No entanto, os professores ainda afirmam que nem tudo é positivo em relação às questões sobre Inteligência Artificial, mesmo na propaganda. Cavalheiros lembra que com o aperfeiçoamento das ferramentas ficará mais difícil identificar o que é real e o debate sobre regulação na indústria da comunicação será mais exigido.
“Em uma publicidade sem limites, pode-se usar um deepfake para o bem ou para o mal. E surge outra questão que é sobre direitos autorais, uma vez que a IA pode evoluir a ponto de fazer parte do processo criativo”, pontua Luiz Cavalheiros.
Quanto ao enriquecimento do debate em torno da nova tecnologia na sociedade, promovido pela peça publicitária, Gustavo Fortunato acredita que a campanha abriu os olhos das pessoas para a importância de se discutir as implicações da recriação póstuma.
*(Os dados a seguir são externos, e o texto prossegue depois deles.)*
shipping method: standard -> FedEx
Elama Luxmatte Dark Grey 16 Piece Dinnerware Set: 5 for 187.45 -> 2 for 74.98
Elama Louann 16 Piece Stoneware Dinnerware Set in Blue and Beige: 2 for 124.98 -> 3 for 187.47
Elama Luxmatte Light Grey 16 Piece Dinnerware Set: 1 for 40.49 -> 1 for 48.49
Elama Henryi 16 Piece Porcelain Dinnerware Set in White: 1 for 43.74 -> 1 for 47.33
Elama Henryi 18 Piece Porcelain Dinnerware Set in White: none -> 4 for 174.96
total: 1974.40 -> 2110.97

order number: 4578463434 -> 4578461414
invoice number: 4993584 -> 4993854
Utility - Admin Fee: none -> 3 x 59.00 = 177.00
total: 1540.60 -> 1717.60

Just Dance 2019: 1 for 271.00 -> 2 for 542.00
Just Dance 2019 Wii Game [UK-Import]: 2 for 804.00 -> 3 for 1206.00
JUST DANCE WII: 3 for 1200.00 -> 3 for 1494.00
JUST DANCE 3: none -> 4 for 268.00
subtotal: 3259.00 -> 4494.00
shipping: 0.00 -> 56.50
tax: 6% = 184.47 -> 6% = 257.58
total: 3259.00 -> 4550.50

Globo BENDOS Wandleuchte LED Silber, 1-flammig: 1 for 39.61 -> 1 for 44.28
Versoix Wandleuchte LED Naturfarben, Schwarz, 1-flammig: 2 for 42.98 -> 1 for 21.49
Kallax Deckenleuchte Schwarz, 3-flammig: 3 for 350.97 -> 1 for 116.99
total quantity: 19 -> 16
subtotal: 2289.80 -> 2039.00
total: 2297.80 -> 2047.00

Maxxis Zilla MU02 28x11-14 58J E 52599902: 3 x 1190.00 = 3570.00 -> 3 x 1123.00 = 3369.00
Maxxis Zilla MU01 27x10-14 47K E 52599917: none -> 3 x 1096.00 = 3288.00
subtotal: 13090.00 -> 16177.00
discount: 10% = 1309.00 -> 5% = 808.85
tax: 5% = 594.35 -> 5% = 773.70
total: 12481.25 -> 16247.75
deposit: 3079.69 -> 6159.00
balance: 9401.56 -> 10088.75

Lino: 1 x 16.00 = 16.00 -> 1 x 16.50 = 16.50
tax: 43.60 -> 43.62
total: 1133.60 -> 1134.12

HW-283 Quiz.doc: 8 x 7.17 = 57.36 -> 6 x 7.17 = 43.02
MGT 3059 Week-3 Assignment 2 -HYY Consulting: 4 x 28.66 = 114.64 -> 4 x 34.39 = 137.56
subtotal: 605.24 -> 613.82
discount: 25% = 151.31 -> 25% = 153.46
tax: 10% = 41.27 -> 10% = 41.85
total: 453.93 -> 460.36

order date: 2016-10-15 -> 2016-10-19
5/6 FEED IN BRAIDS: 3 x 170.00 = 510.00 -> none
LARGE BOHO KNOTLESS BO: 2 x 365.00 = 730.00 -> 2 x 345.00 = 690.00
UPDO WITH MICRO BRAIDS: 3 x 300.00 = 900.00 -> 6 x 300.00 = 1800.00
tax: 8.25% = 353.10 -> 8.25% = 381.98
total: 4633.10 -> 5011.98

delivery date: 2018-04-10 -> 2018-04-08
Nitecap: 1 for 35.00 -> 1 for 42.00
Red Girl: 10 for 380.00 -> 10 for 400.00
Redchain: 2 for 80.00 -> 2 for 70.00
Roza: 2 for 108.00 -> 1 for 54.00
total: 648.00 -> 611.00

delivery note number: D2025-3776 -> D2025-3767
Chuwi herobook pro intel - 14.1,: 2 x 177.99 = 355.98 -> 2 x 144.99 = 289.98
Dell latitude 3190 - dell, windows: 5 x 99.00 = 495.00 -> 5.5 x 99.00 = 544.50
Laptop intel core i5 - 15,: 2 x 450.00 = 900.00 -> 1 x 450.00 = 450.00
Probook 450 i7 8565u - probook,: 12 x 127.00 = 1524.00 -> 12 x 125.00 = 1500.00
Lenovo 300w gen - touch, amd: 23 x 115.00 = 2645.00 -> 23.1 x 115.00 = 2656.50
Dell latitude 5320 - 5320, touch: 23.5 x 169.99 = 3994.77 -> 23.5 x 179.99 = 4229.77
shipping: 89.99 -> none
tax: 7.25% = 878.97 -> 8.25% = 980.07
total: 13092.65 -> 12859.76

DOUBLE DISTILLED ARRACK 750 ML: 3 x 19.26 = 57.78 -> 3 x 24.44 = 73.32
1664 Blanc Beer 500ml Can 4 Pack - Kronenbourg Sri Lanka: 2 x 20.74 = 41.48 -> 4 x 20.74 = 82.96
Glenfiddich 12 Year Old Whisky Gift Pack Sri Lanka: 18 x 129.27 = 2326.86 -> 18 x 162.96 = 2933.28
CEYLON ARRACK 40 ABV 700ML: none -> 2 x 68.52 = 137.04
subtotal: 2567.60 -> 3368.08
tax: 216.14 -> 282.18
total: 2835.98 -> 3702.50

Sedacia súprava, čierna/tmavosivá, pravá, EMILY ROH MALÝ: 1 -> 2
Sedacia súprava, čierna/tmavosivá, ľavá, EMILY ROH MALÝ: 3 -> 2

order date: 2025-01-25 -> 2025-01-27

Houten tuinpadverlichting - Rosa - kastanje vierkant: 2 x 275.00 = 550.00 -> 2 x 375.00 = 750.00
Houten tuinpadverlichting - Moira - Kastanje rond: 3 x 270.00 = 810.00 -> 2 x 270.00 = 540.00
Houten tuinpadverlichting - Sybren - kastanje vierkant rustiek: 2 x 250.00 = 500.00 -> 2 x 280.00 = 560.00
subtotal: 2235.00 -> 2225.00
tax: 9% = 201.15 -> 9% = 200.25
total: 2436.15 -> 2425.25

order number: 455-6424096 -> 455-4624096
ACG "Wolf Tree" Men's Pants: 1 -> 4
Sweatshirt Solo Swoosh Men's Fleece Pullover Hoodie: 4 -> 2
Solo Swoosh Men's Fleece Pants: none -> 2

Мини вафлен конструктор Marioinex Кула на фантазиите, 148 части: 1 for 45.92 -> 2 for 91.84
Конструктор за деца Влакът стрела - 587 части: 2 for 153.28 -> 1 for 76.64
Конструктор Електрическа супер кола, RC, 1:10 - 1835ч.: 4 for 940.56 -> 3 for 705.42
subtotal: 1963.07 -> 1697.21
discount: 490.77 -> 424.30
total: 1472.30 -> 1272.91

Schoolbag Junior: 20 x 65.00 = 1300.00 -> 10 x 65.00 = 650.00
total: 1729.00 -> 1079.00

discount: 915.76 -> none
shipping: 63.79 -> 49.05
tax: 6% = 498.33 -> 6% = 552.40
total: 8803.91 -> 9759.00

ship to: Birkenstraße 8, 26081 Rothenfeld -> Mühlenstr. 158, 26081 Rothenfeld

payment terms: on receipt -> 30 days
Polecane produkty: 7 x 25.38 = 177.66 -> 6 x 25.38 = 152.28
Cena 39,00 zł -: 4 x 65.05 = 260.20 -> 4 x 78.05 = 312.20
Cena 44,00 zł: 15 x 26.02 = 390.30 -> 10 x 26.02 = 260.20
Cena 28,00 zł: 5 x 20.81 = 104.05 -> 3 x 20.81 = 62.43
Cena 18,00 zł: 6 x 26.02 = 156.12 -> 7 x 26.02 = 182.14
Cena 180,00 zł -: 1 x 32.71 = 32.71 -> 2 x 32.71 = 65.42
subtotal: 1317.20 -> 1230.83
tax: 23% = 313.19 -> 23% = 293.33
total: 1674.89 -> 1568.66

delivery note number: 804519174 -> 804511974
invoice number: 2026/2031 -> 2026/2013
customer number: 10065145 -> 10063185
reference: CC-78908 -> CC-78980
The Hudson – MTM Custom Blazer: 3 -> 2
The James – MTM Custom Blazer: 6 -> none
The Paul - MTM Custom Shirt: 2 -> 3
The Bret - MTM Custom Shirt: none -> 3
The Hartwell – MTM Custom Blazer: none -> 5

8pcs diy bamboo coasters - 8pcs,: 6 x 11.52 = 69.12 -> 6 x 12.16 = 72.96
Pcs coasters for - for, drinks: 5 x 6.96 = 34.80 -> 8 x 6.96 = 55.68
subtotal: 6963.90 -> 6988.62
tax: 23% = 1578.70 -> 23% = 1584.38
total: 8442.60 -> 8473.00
“Apesar de boa parte da discussão ainda ser muito focada na parte ética, se é certo ou não recriar alguém ou se ela estaria de acordo com aquele uso, me parece que a classe artística percebeu que não adianta fechar os olhos para a tecnologia e que é preciso entender o que está acontecendo e como estabelecer regras para o uso da imagem após a morte”, finaliza.